En particulier, de la même manière que pour la convection, nous étudierons la distribution et l’intensité des courants issus du curlomètre Swarm en fonction de la composante Bx de l’IMF, de l’inclinaison du dipôle magnétique (lié aux variations saisonnières) ou de la pression du vent solaire. En particulier, il est relativement bien connu que les courants alignés de grande échelle de Région 1 et Région 2 montrent des différences d’intensité importantes en fonction de la saison, avec des courants plus intenses en été (e.g. Green et al., 2009), nous nous attacherons à vérifier si cette assertion est toujours vraie pour les courants de moyenne échelle du cornet polaire directement liés à la reconnexion magnétique à la magnétopause. Par ailleurs, comme montré par Marchaudon et al. (2006), la polarisation des structures de type nappes dans le cornet polaire prend a priori des orientations très variables. A l’aide de chaque satellite Swarm individuellement, nous vérifierons statistiquement si la distribution de la polarisation évolue en fonction de l’IMF, afin de vérifier si la composante By en particulier influe sur cette polarisation, de la même manière qu’elle influe sur la vitesse des structures qui est contrôlée par la tension magnétique au point de reconnexion. Enfin, en utilisant les 2 satellites Swarm sur des orbites parallèles ou même les 3 satellites dans les périodes où ils sont colocalisés dans le cornet polaire, nous regarderons les différences de polarisation observées afin de voir s’il est possible de retrouver la forme concave du bord amont d’une injection comme obtenue dans l’étude à haute altitude de Marchaudon et al. (2009) ou si cette forme particulière n’est plus observable à si basse altitude, là où le champ magnétique est très intense (voir section 3.2).

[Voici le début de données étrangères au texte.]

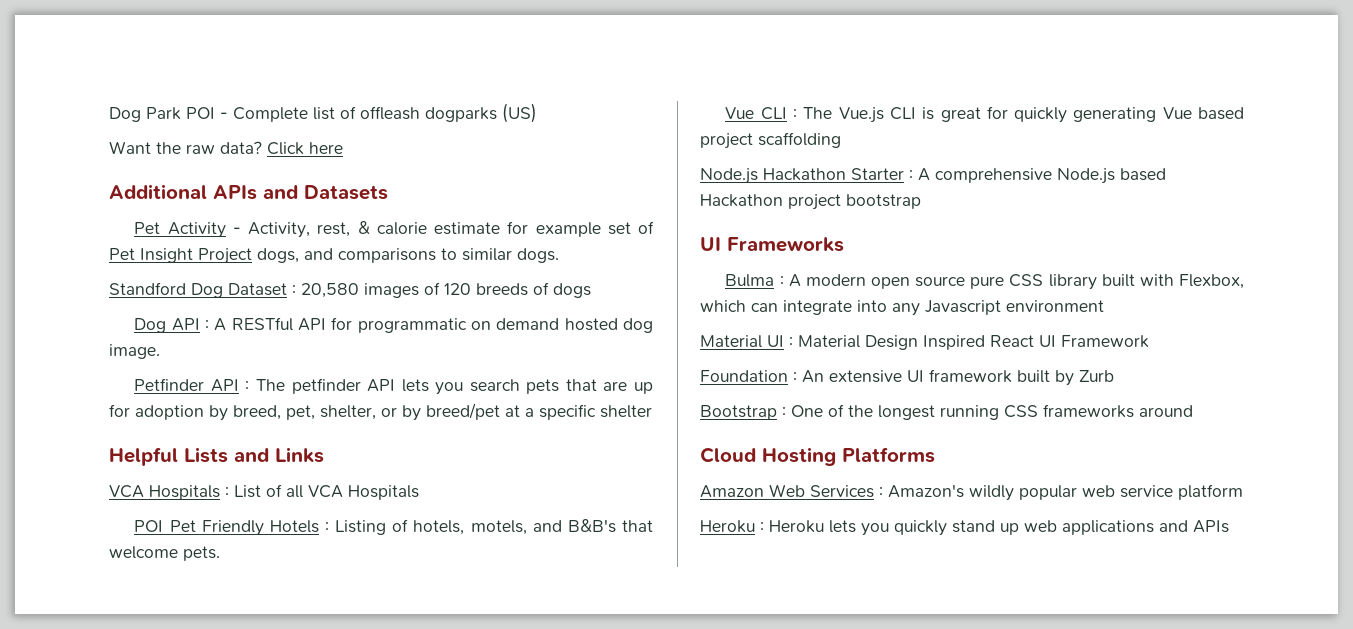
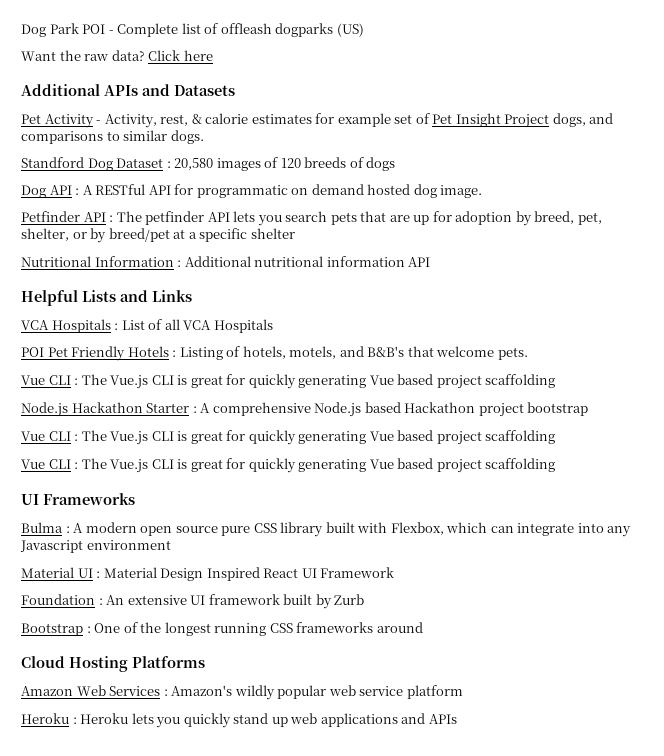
[434,222,501,235] estimate -> [251,114,312,124] estimates
(652, 411) none -> [21,256,431,267] // Nutritional Information : Additional nutritional information API
(921, 201) none -> [21,430,556,445] [21,458,556,473] // Vue CLI : The Vue.js CLI is great for quickly generating Vue based project scaffolding // Vue CLI : The Vue.js CLI is great for quickly generating Vue based project scaffolding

Cette étude sera menée simultanément dans les deux hémisphères, afin de pouvoir effectuer une comparaison interhémisphérique de la distribution des courants parallèles et vérifier si les variations du champ interne, de l’inclinaison du dipôle magnétique peuvent influencer cette distribution de courants de moyenne échelle (Laundal et Richmond., 2017). Si cette étude se révèle intéressante, elle pourra être étendue à la discontinuité de Harang côté nuit et comparer aux distributions statistiques de convection de SuperDARN.